2- Request for placement in a secure treatment
[26] Section 91, which allows the transfer of a case to another Ontario territory (and therefore before the court of that territory) only applies to hearings held under Part V of the Act, namely child protection cases, and not to Part VII of the Act which deals with extraordinary measures (including requests for placement in secure treatment programs). The court does not have the jurisdiction to transfer a proceeding initiated under Part VII to another Ontario territory under the CYFSA (although this request could probably be made under the Family Law Rules).

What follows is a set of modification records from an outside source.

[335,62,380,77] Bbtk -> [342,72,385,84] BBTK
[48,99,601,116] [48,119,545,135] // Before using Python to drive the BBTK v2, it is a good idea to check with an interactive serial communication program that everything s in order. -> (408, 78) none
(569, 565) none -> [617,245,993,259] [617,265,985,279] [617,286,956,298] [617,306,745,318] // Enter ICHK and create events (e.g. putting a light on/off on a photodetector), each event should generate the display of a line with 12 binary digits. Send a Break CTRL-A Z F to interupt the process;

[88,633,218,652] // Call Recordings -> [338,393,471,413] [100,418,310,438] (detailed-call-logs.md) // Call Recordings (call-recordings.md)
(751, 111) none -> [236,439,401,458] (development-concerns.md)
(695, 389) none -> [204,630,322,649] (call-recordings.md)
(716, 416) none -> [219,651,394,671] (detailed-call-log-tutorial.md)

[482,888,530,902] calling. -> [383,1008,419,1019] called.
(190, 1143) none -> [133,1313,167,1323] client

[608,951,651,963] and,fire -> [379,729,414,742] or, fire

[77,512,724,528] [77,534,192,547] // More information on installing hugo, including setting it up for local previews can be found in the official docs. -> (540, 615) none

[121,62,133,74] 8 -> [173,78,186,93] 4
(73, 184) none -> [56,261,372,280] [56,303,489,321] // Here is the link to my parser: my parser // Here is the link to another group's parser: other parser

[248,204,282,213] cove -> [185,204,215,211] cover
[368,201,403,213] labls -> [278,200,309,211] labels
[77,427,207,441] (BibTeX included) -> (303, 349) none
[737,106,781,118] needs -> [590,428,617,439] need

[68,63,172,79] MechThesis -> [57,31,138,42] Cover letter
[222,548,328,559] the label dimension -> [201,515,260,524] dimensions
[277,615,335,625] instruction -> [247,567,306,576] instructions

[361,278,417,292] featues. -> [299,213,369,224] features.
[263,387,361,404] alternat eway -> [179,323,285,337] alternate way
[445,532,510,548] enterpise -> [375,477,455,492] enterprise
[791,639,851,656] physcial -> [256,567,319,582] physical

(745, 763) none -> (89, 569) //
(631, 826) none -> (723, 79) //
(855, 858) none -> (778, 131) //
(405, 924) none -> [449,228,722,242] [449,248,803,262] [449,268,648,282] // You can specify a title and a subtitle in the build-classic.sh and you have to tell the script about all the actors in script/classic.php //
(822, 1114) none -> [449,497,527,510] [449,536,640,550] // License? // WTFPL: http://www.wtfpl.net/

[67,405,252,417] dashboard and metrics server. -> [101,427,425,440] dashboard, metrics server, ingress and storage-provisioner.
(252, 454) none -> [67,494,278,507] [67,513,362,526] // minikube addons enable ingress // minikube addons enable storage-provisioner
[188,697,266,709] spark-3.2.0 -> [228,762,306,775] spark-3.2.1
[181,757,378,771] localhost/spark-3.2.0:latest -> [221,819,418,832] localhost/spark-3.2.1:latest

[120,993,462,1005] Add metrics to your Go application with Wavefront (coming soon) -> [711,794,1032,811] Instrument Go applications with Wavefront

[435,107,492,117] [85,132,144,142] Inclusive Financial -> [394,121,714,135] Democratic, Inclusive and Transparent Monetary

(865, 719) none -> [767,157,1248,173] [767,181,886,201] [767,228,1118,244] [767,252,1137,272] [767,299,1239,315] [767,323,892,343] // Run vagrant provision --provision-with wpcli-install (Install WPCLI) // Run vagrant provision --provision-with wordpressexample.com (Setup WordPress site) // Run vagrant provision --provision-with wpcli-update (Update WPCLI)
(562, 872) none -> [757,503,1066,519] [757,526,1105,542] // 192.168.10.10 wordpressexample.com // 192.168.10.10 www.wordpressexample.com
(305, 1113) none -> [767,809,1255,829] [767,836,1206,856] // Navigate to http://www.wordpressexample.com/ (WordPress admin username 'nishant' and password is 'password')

Given the nature of an order for the placement of a child in a secure treatment program and the fact that it can only be granted for a maximum duration of 180 days, it would be pointless to include the provisions relating to the transfer of a proceeding from one territory to another in Ontario for this type of proceeding.
[27] Consequently, the court does not have jurisdiction to order the transfer of a proceeding relating to the placement of a child in secure treatment program from one territory to another in Ontario. For the same reasons as those listed earlier for the purpose of a protection application, the court also does not have the power to order the transfer of a secure treatment proceeding to another province.
[28] Even if I am wrong to conclude that the court does not have the power to transfer a secure treatment proceeding to another territory within the province, I would not have transferred this proceeding to Milton for the same reasons that I refused to transfer the protection application to Milton.
[29] In addition, the delays associated with a transfer to Milton would have a devastating effect on L.B. She has already been placed in a secure treatment facility for more than seven months and she opposes the Society’s request for an extension. This application must be heard as quickly as possible. The delays associated with the hearing of this motion have already unduly delayed the hearing of this application.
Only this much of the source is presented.